Помимо архиепископства Нарбоннского, приносившего 250 000 франков, у него было аббатство Сент-Этьен в Каэне, приносившее 110 000, и еще одно аббатство поменьше, которое он потом обменял на аббатство Синьи, приносившее 90 000. Он получал более 50 000 или 60 000 франков на то, чтобы давать обеды каждый день во время заседаний Штатов. Казалось бы, при таком богатстве он мог бы жить достойно, ни о чем не беспокоясь, но ему тем не менее все время приходилось изворачиваться. При этом в доме особой роскоши не было. В Париже дом был поставлен по-благородному, но просто. Повседневная жизнь была изобильной, но в разумных пределах.

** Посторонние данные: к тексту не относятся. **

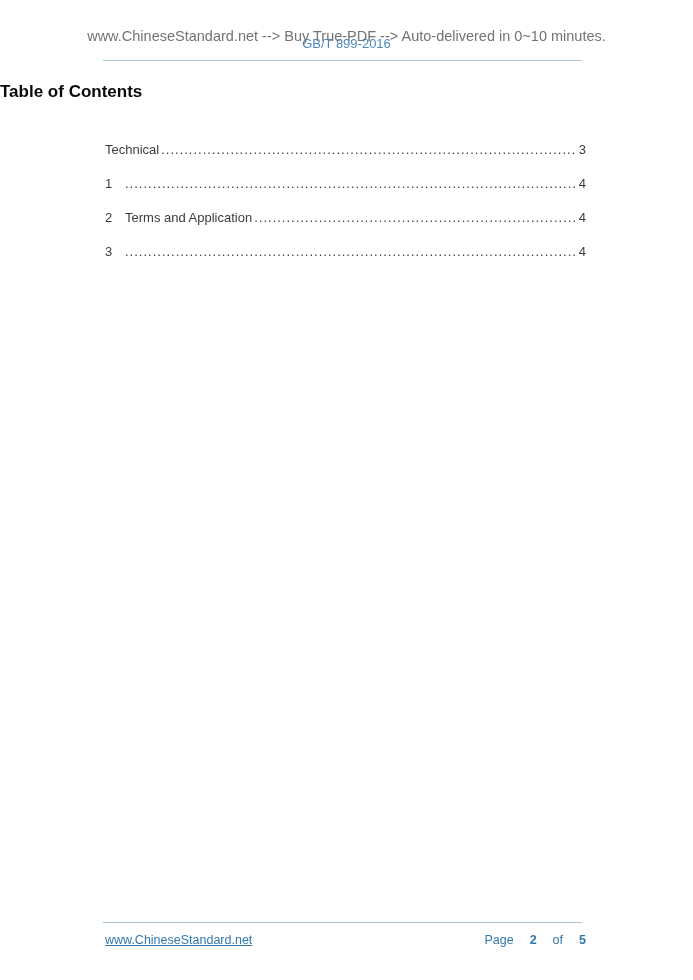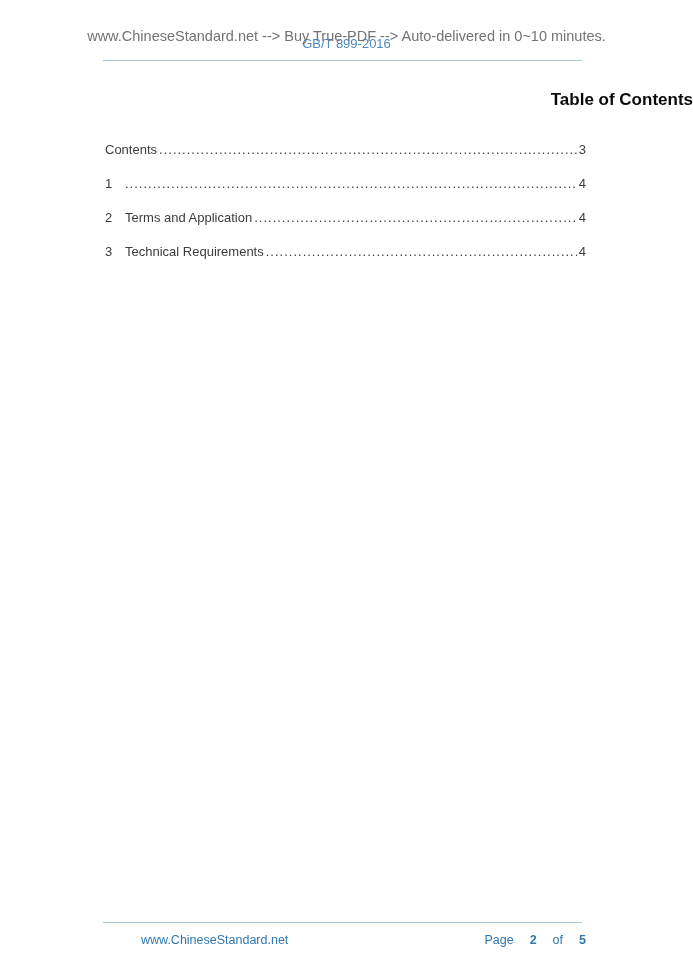--- a/index.html
+++ b/index.html
@@ -54,12 +54,11 @@
     top: 81px;
     left: 0;
     width: 100%;
-    text-align: right;
+    text-align: left;
     font-size: 17px;
     line-height: 22px;
     font-weight: 700;
     color: #0a0a0a;
-    margin-top: 8px;
   }
 
   

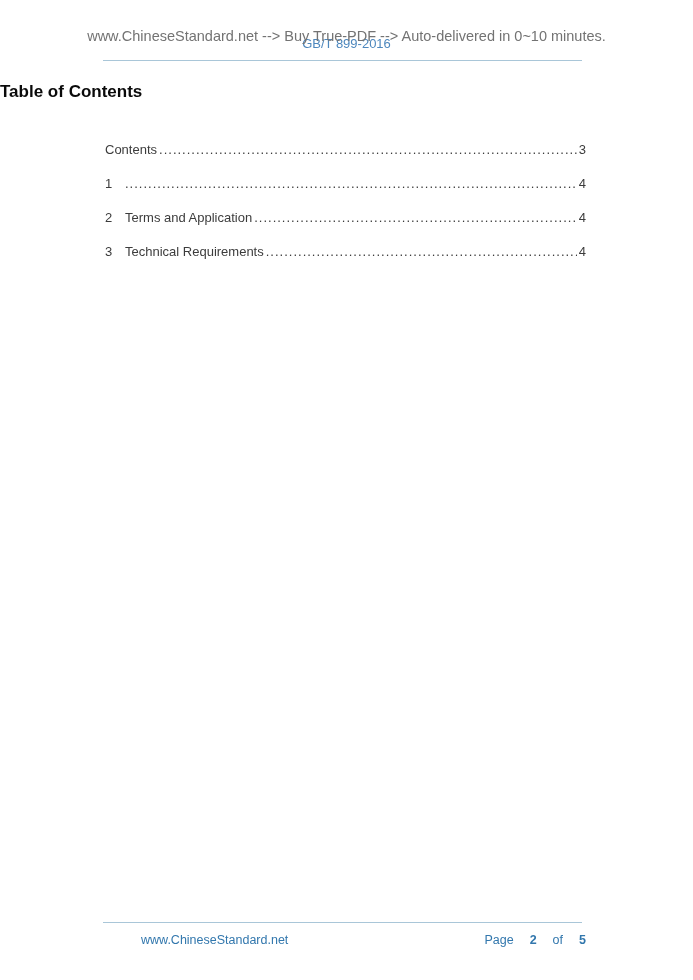--- a/index.html
+++ b/index.html
@@ -138,7 +138,7 @@
 
     <div class="toc-row">
 
-      <span class="toc-label">Contents</span>
+      <span class="toc-label">Technical</span>
       <span class="toc-dots"></span>
       <span class="toc-page">3</span>
     </div>

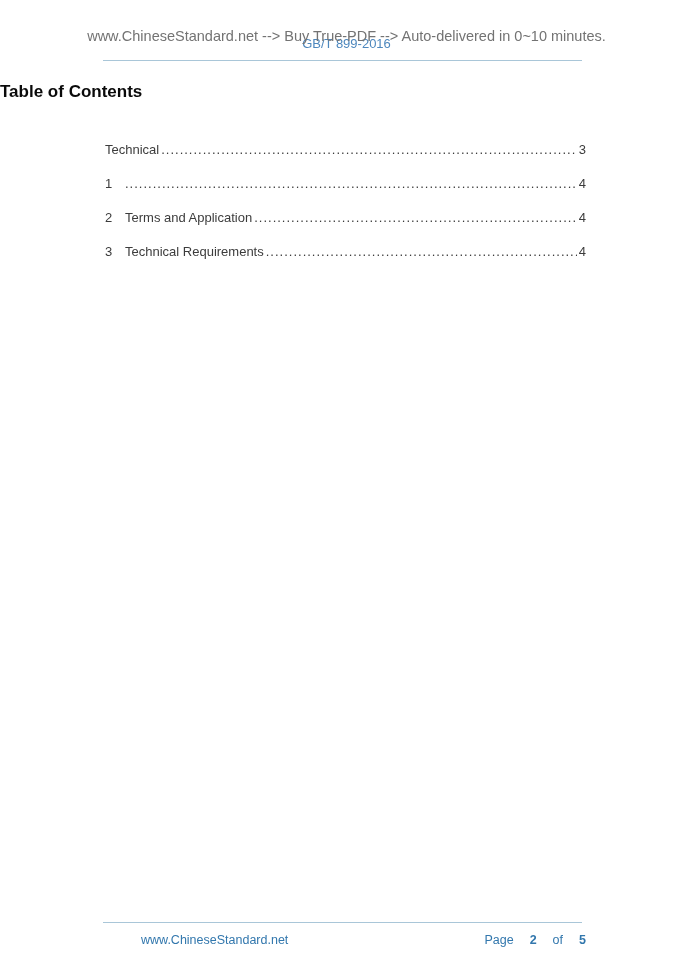--- a/index.html
+++ b/index.html
@@ -158,7 +158,6 @@
 
     <div class="toc-row">
       <span class="toc-num">3</span>
-      <span class="toc-label">Technical Requirements</span>
       <span class="toc-dots"></span>
       <span class="toc-page">4</span>
     </div>

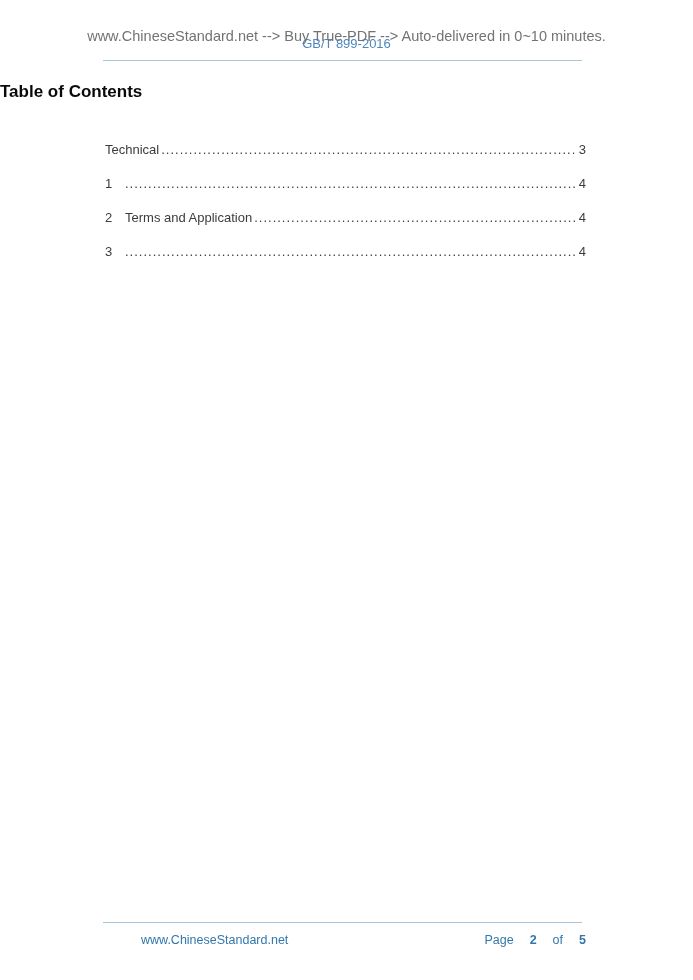--- a/index.html
+++ b/index.html
@@ -109,8 +109,8 @@
     left: 105px;
     font-size: 12.5px;
     color: #3277ad;
+    text-decoration: underline;
     cursor: pointer;
-    margin-left: 36px;
   }
   .page-indicator {
     position: absolute;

В то время никогда не устраивали больших обедов, потому что обедали рано, в половине третьего или в три самое позднее. Женщины к обеду бывали иногда причесаны, но никогда не наряжались. Мужчины, напротив, почти всегда были одеты нарядно, причем не во фрак и не в мундир, а в парадный сюртук, расшитый или однотонный, смотря по возрасту и вкусу. Хозяин дома и те, кто вечером не выезжал в свет, бывали во фраках и в утреннем платье, поскольку необходимость надевать шляпу угрожала нарушить тщательно завитые и напудренные букли. После обеда беседовали; иногда устраивалась партия в триктрак [2] . Дамы отправлялись одеваться, мужчины ожидали их, чтобы ехать в театр, если должны были смотреть спектакль из одной ложи. Если оставались дома, то все послеобеденное время принимали визиты, и только в полдесятого приезжали те, кто собирался ужинать.
2
Триктрак – французский вариант игры в нарды.